The system went live in January 2018. A website has been created to inform patients and the public about how their information is being managed and how they can express their preferences in relation to information-sharing, and there are a range of materials on the programme available from the organisations involved. The budget is £10.8 million over five years, and is drawn from a range of sources, including £600,000 from the Better Care Fund. The longer-term ambition includes improving patients’ access to their information through a portal, and enhanced population health analytics capability, to support priority-setting and targeted support.
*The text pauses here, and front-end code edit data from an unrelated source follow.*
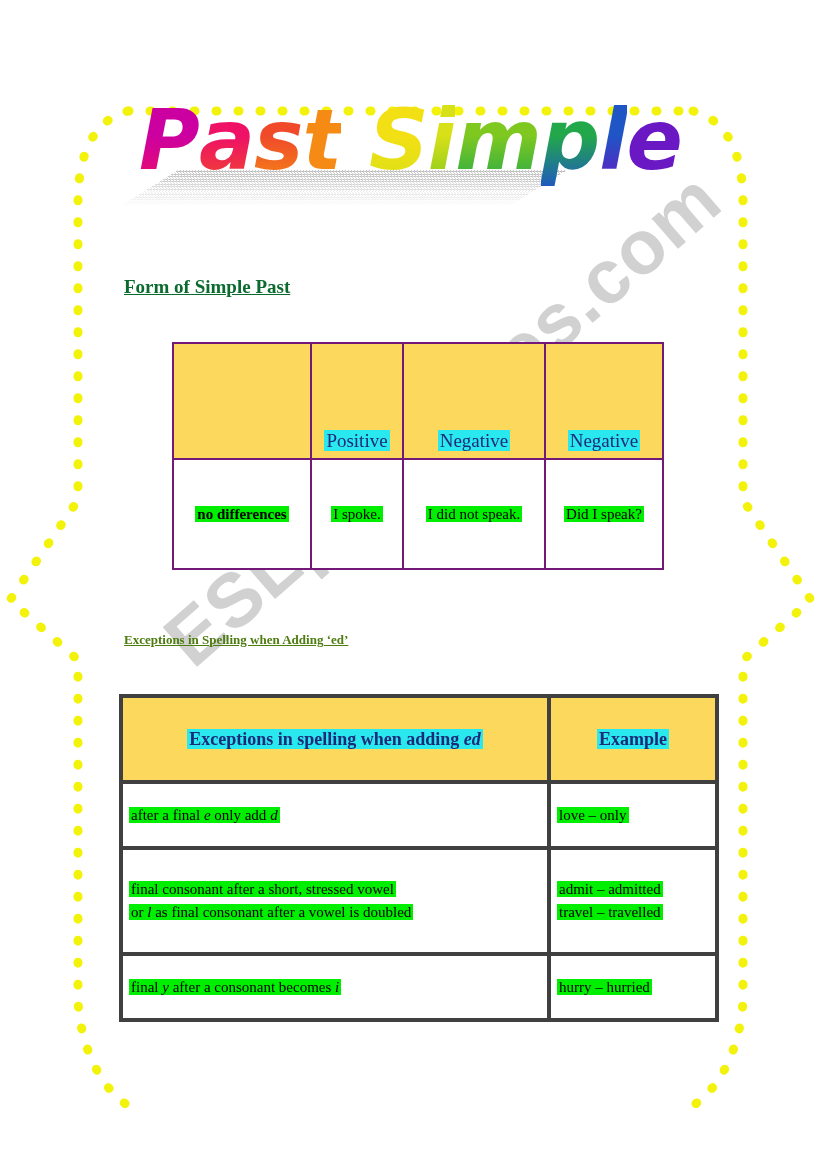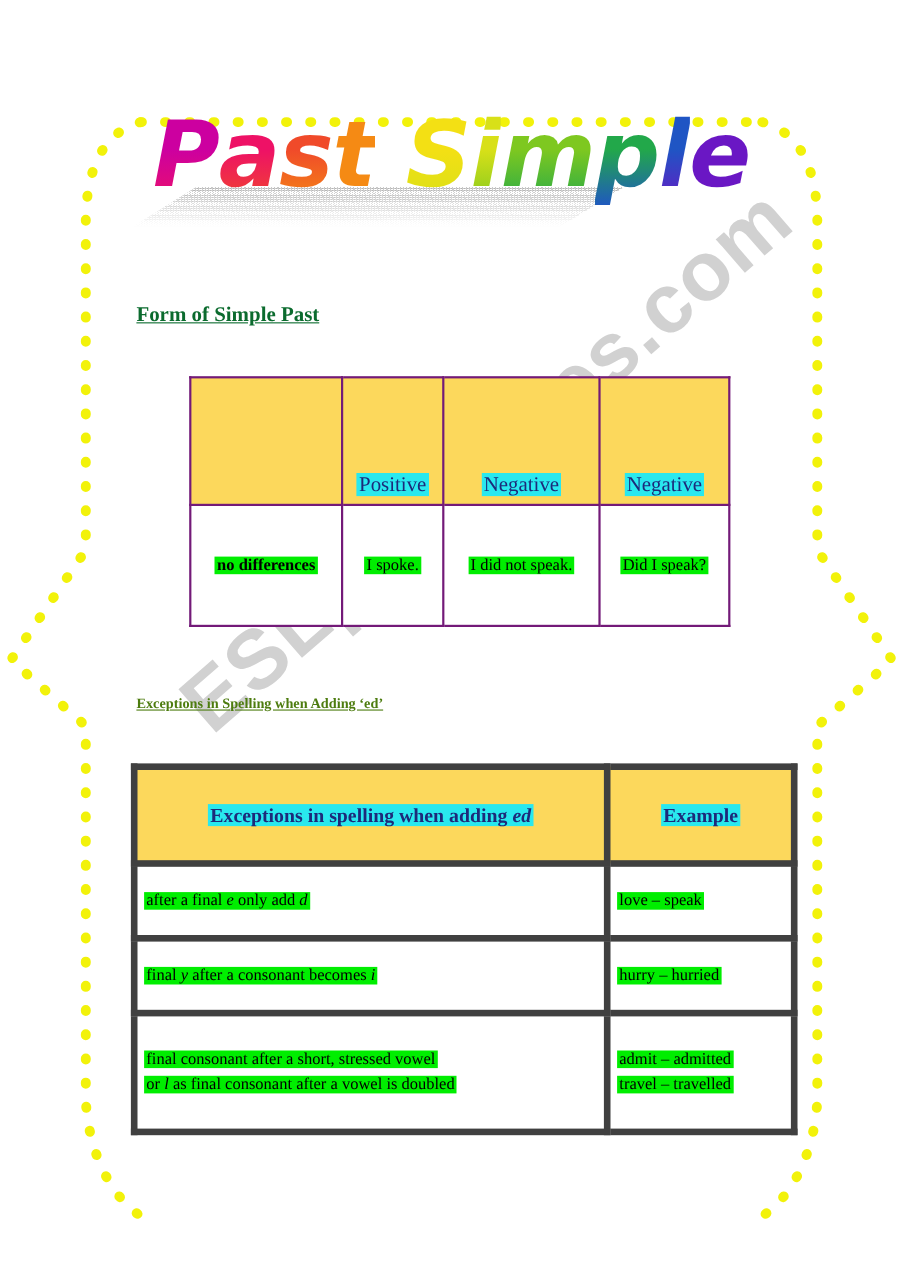"Exceptions in spelling when adding ed" #table-exceptions td { border: 6px solid #404040 -> 4px solid #404040 }
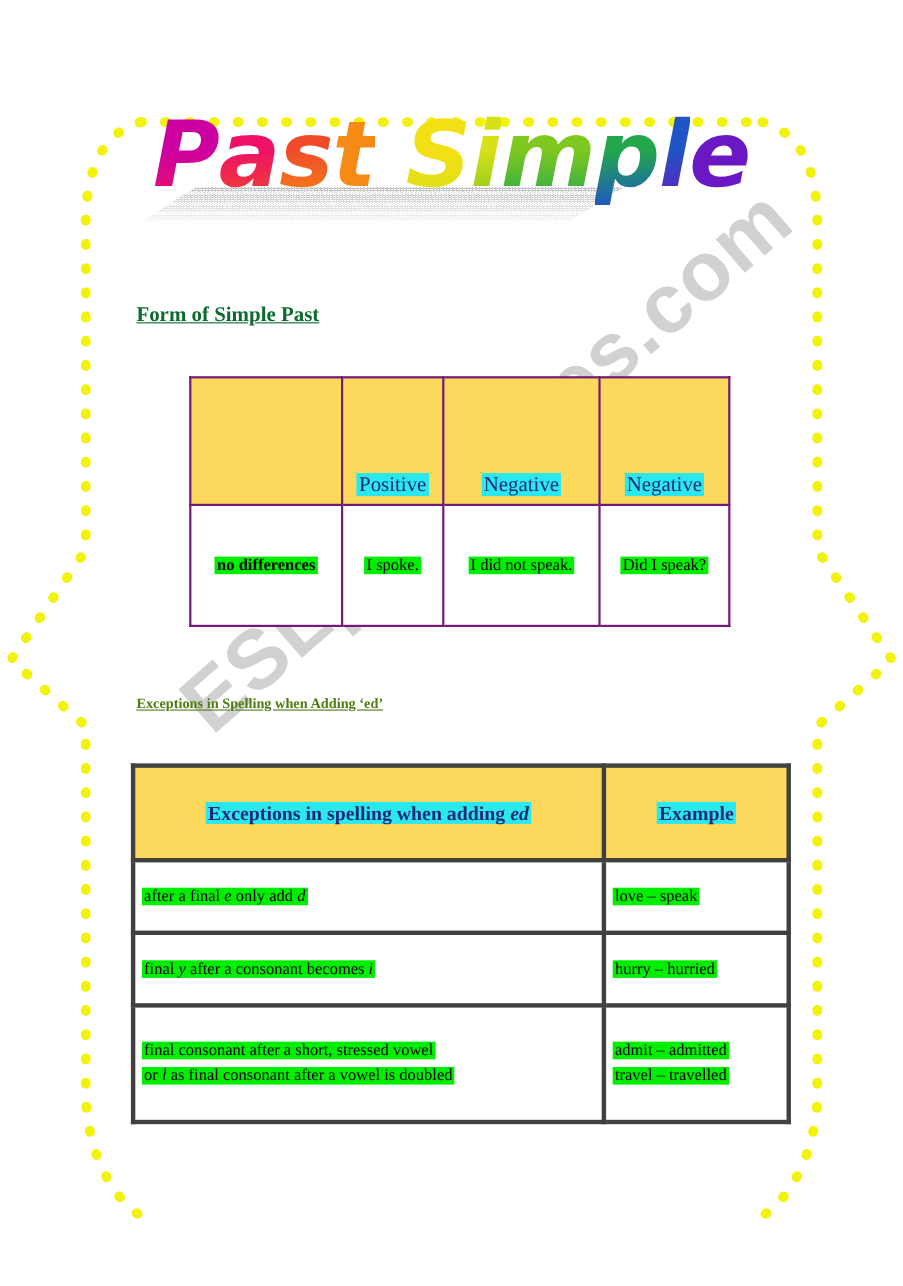"love – speak" span.hl-green { text: speak -> only }
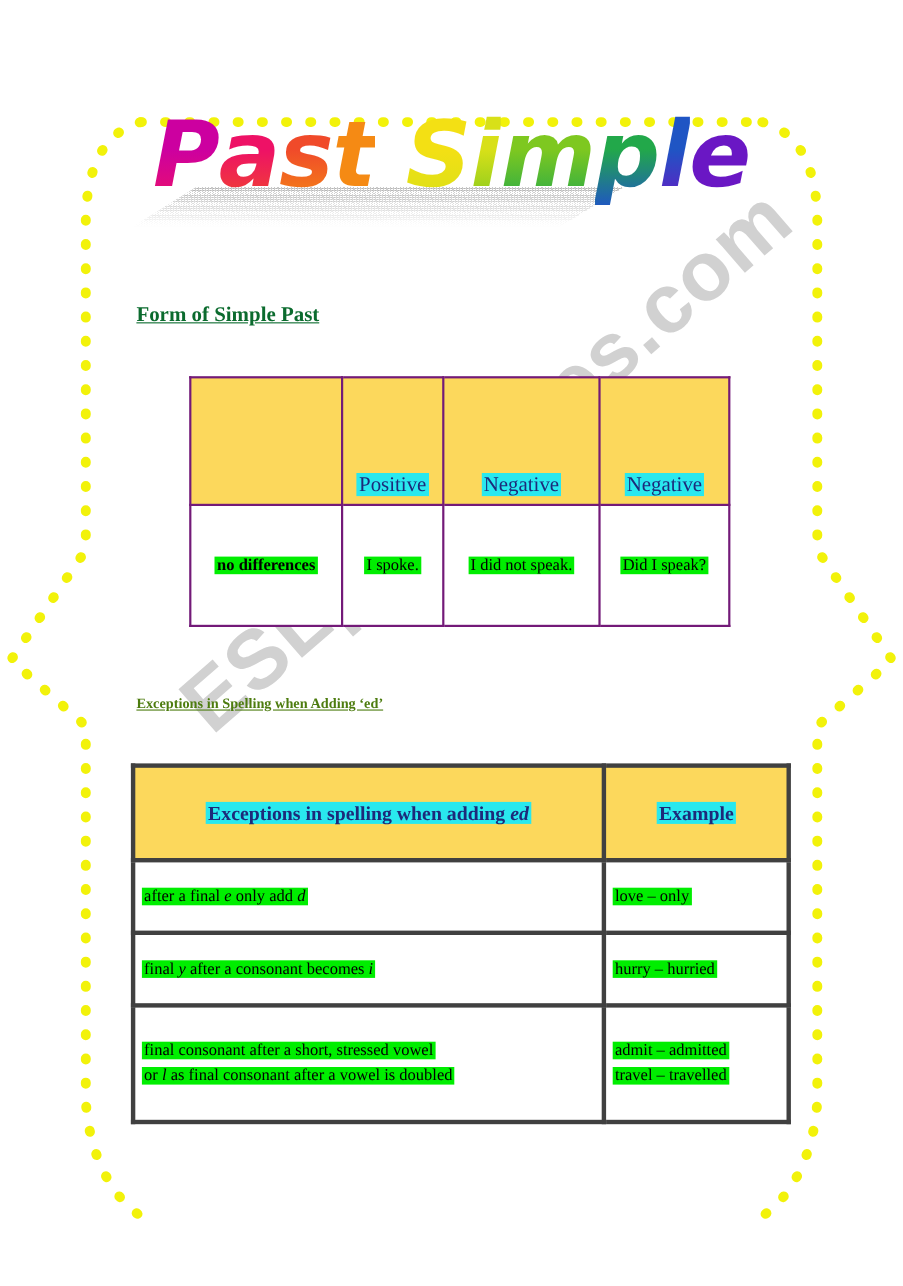"final y after a consonant" tr.body-row { order: before "final consonant after a short," -> after "final consonant after a short," }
Source: Digital change in health and social care, The King’s Fund (2018)
Tools and resources
As detailed earlier, Shifting the centre of gravity (LGA, NHS Confederation, ADASS, NHS Clinical Commissioners), NHS Providers and ADPH is a self-assessment tool designed to support local health and care leaders to critically self-assess their ambitions and capacity to deliver integrated care. This includes the basic elements of good programme management.
The Integration resource library (Local Government Association) signposts local areas to evidence, case studies, tools and resources which will support the development of integration ambitions locally.
Making an impact through good governance: A practical guide for health and wellbeing boards (Local Government Association) discusses the contribution of health and wellbeing boards to the local delivery of integrated care and includes examples and case studies.
Managing organisational change in adult social care (SCIE) is an online resource to support managers in care services, local authorities and integrated health and social care services. It explores managing change through case studies of managers in different settings.